Gerry Adams says violence aimed at peace process
Adams spoke at the National Press Club ahead of St. Patrick's Day celebrations and meetings with Obama administration officials, including Secretary of State Hillary Rodham Clinton on Tuesday.
On Monday, police in Northern Ireland arrested two suspected Irish Republican Army dissidents in addition to nine arrest last week in an investigation into this month's killings of British soldiers and police.
"Sinn Fein itself is as a much a target of the perpetrators as those that they killed," Adams said. He called the attacks "a full frontal assault on the peace process."

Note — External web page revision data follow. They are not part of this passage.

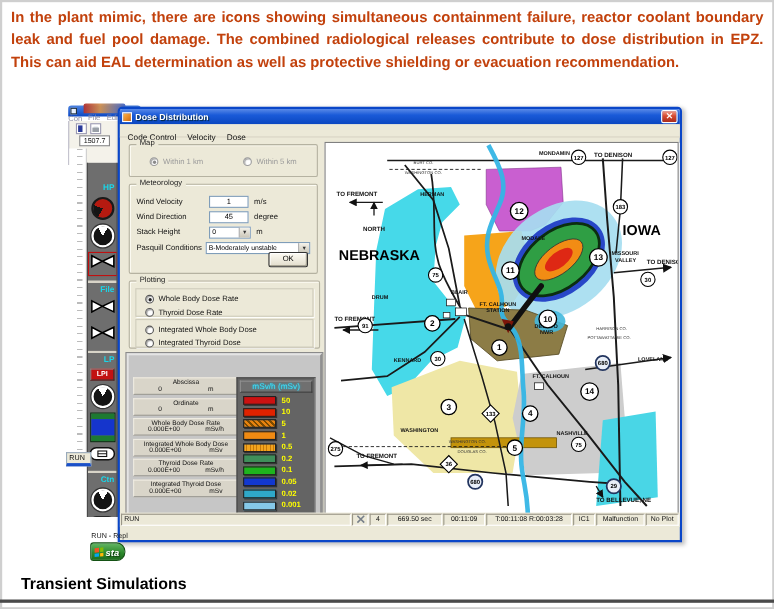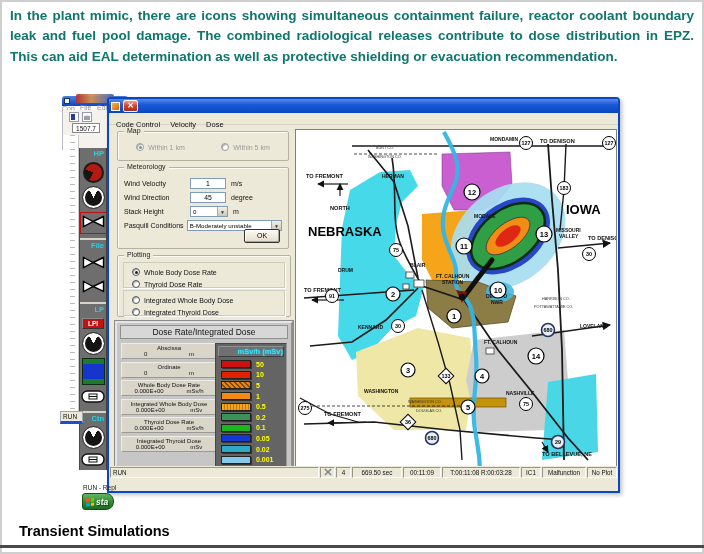--- a/index.html
+++ b/index.html
@@ -7,7 +7,7 @@
   .frame { position:absolute; inset:0; border:2px solid #cfcfcf; }
   .bottom-rule { position:absolute; left:0; right:0; top:545px; height:3px; background:#4a4a4a; }
 
-  .intro { position:absolute; left:10px; top:6px; width:684px; font-size:13.5px; font-weight:bold; line-height:1.5; text-align:justify; color:#0f766e; }
+  .intro { position:absolute; left:10px; top:6px; width:684px; font-size:13.5px; font-weight:bold; line-height:1.5; text-align:justify; color:#c2410c; }
   .footer { position:absolute; left:19px; top:523px; font-size:14.5px; font-weight:bold; color:#000; border-bottom:2px solid #000; padding-bottom:18px; }
 
   

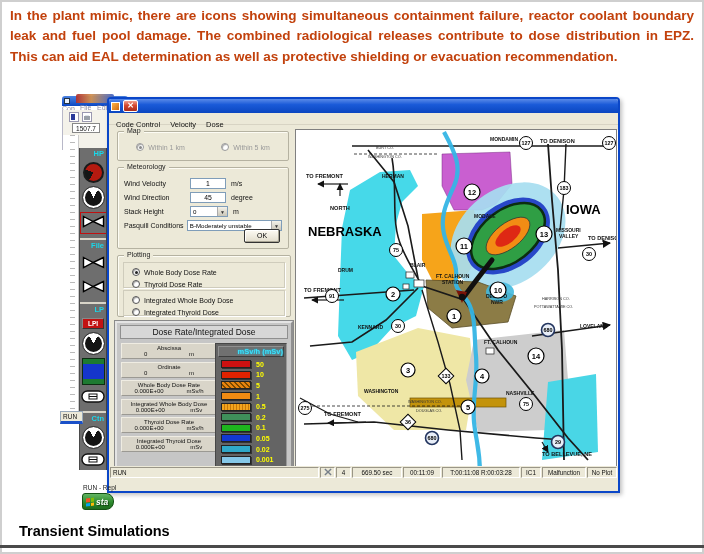--- a/index.html
+++ b/index.html
@@ -175,6 +175,7 @@
 <div class="dose">
   <div class="titlebar">
     <span class="ticon"></span>
+    <span class="ttext">Dose Distribution</span>
     <span class="xbtn">✕</span>
   </div>
   <div class="menubar" id="dose-menubar">

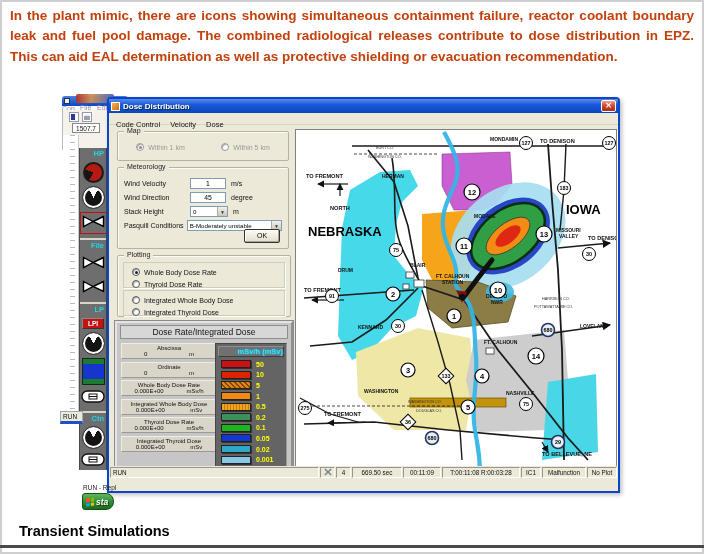--- a/index.html
+++ b/index.html
@@ -126,7 +126,7 @@
 <div class="m-tree"></div>
 
 <div class="m-panel">
-  <div class="m-sec" style="background:none;padding-top:0;">HP</div>
+  <div class="m-sec" style="background:none;padding-top:17px;">HP</div>
   <div class="pump red"></div>
   <div class="pump blk"></div>
   <div class="valvebox sel">

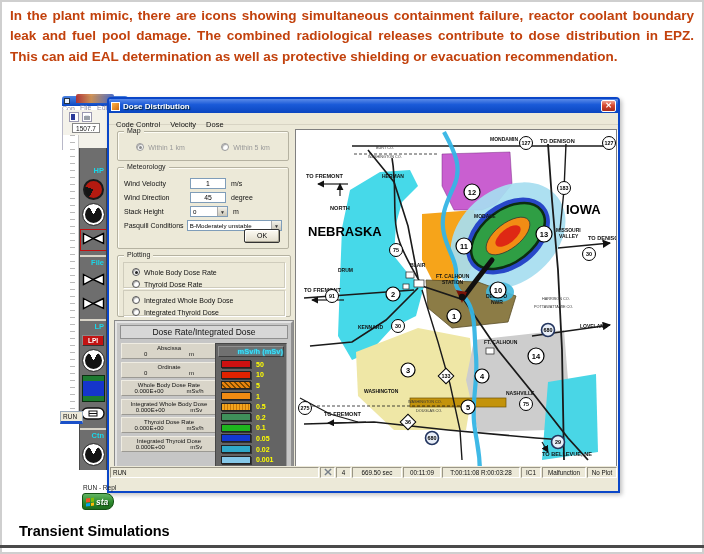--- a/index.html
+++ b/index.html
@@ -256,7 +256,6 @@
     </div>
 
     <div class="dpanel">
-      <div class="dpanel-title">Dose Rate/Integrated Dose</div>
       <div class="dfields" id="dose-fields">
           <div class="dfield">
             <div class="fl">Abscissa</div>

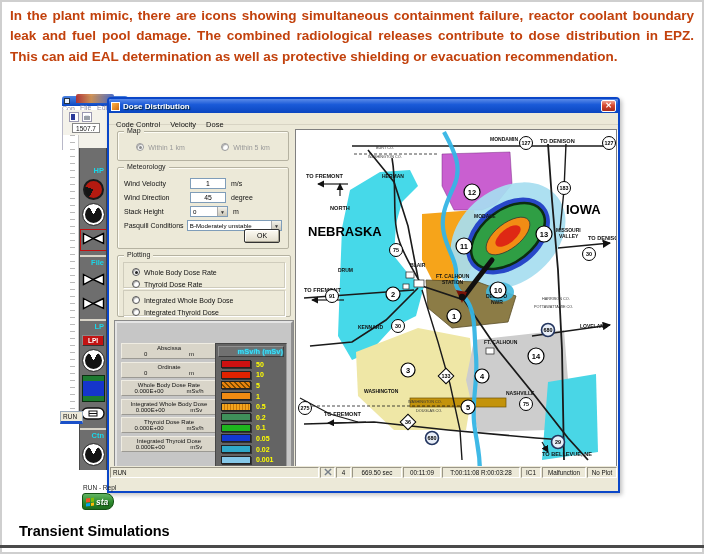--- a/index.html
+++ b/index.html
@@ -89,7 +89,7 @@
   .dfield .fl { font-size:6px; text-align:center; color:#111; white-space:nowrap; }
   .dfield .fv { display:flex; justify-content:space-around; font-size:6px; color:#111; }
   .dlegend { position:absolute; right:4px; top:20px; width:72px; bottom:4px; background:#646464; border:1px inset #9a9a9a; }
-  .dlegend .lh { margin:2px; background:#707070; border:1px outset #909090; color:#3fe0f8; font-size:7.5px; font-weight:bold; text-align:right; text-shadow:0 0 2px #0cf; }
+  .dlegend .lh { margin:2px; background:#707070; border:1px outset #909090; color:#3fe0f8; font-size:7.5px; font-weight:normal; text-align:center; text-shadow:0 0 2px #0cf; }
   .lrow { display:flex; align-items:center; height:10.6px; padding-left:5px; gap:5px; }
   .lsw { width:30px; height:8px; border:1px solid #222; box-shadow:1px 1px 0 #333; }
   .lval { color:#ffff00; font-size:7px; font-weight:bold; }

Speaking at a news conference with Irish Foreign Minister Micheal Martin Monday, Clinton also had harsh words for the perpetrators of the attacks, which she called "an affront to the values of everyone community, every ethnicity, every religion and every nation that seeks peace."
Clinton cut off a reporter who referred to opponents of the peace process as dissidents."Not dissidents," she said. "I'm all in favor of dissidents, I'm not in favor of criminals."
Adams said that the vast majority of the people in Northern Ireland reject recent violence and support the peace process.
"It's important that we don't minimize what occurred, but we don't exaggerate what occurred," Adams said.
It appears that dissidents are trying to undermine the IRA's 2005 decision to renounce violence and disarm and Sinn Fein's efforts to persuade Catholics to cooperate with the police force - once overwhelmingly Protestant but now more than 25 percent Catholic.
Analysts have said that the dissidents - who have mounted more than 20 gun, bomb and rocket attacks since late 2007 - hoped this month's killings would undermine the current U.S. visit of Northern Irish leaders, including, Sinn Fein deputy leader Martin McGuinness and Peter Robinson, the Protestant leader of the power-sharing government. McGuinness, a former IRA commander, is now the senior Irish Catholic in the power-sharing government.
The Northern Ireland leaders twice delayed their trip last week, but are expected to meet President Barack Obama at the White House and congressional leaders on Capitol Hill on St. Patrick's Day, an annual event cherished by Ireland's leaders north and south.